Tadic and DS nevertheless remained on the pro-European course, though also insisting that Kosovo is and would remain Serbian.

Aware that the Kosovo/EU resolution would not pass the government, where DS and the small reformist G17 party would overrule it, DSS sided with the opposition to field it in an urgent procedure.

The assembly speaker and high-ranking DS official, Oliver Dulic, then simply adjourned the assembly saying that the government must okay the draft resolution. The SRS said that it would file a motion to replace Dulic.

DSS is however unlikely to allow the resolution's demise in the cabinet and Kostunica may decide not to convene it for its regular Thursday session.

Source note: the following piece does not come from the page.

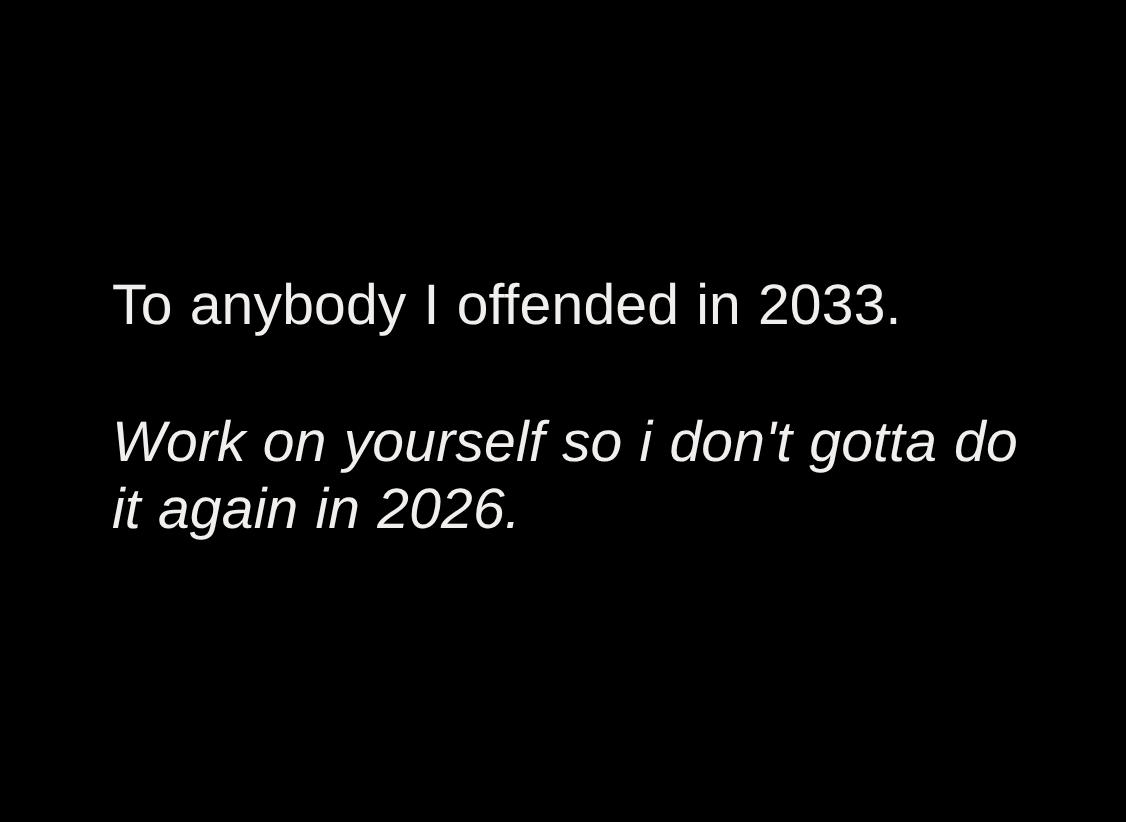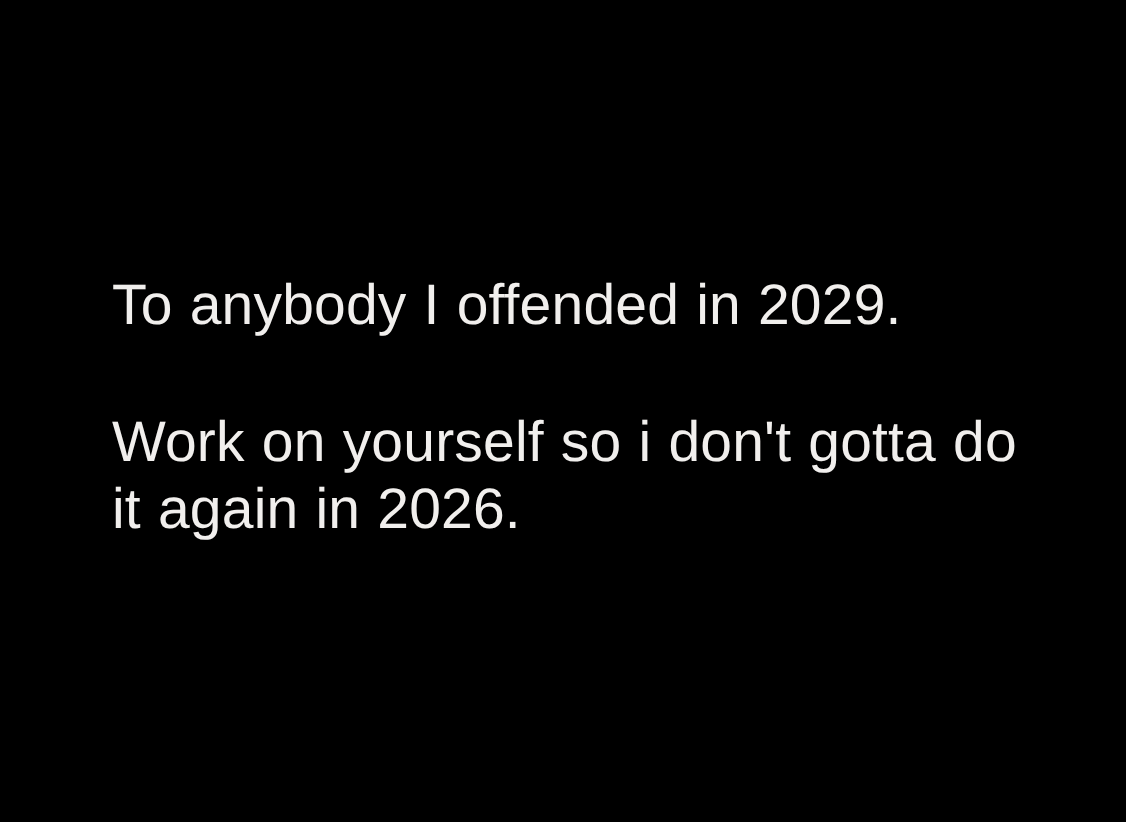"To anybody I offended in" p.quote-paragraph { text: 2029 -> 2033 }
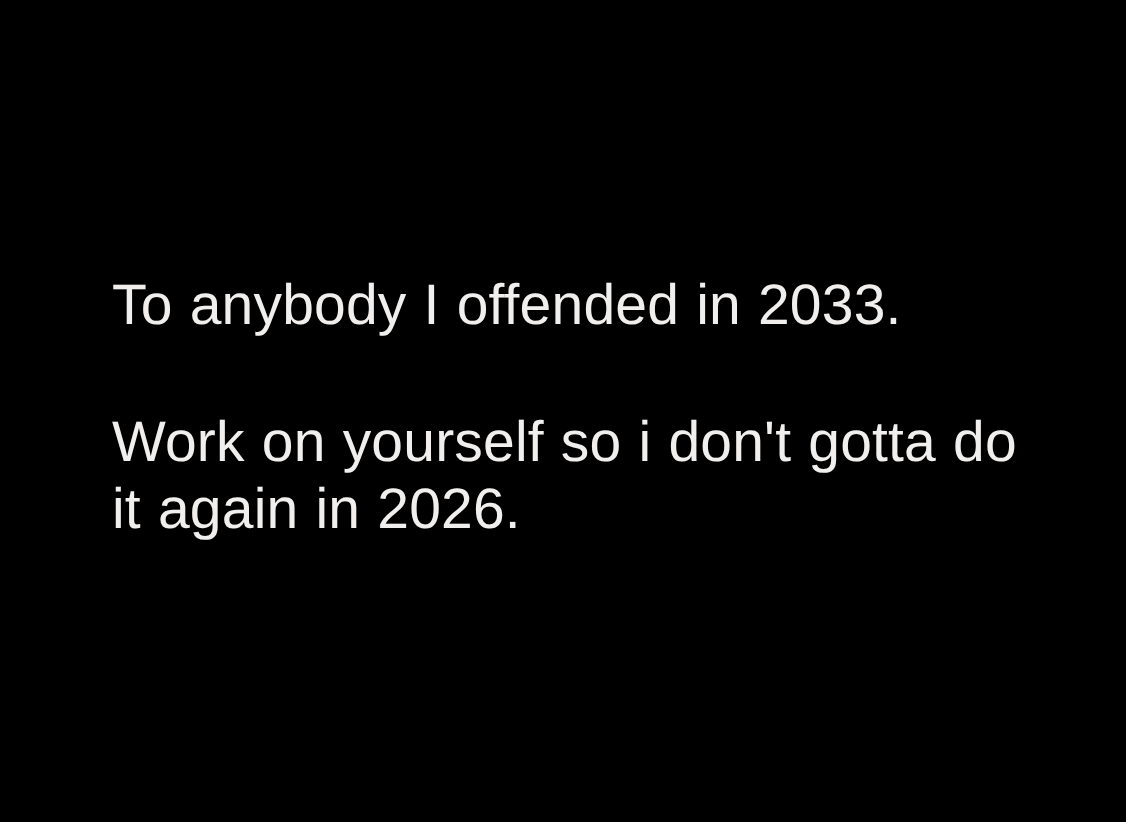"Work on yourself so i" #quote-paragraph-2 { font-style: none -> italic }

That would again plunge Serbia into the total political paralysis it has already seen in January, when neither the cabinet nor parliament convened amid the DSS-DS struggle.

Now Kostunica has the choice of caving in to Tadic by scrapping the resolution, of siding with SRS for a new majority and cabinet, or of testing his dwindling popularity in early elections.

DSS said it would consider the motion for Dulic's sacking, while DS said it would wait.

If DSS backs the motion to replace Dulic, "it will be the end of the government of Serbia," the DS floor leader Nada Kolundzija told reporters.

In her words, already the inclusion of the resolution in the parliament agenda showed that "a new and different majority was created than the one which formed the cabinet."

Kostunica's cabinet was formed 10 months ago after long and ugly talks between "natural" political adversaries Tadic and Kostunica.

Using his position between pro-European and the hardline nationalist blocs, he secured the premiership for himself and power for DSS that is disproportionate to the number of the party's votes in parliament.

Latest surveys indicated that early polls would produce more of the same - the nationalists and the pro-Europeans in balance, with Kostunica, though even with less support, again in the driver's seat.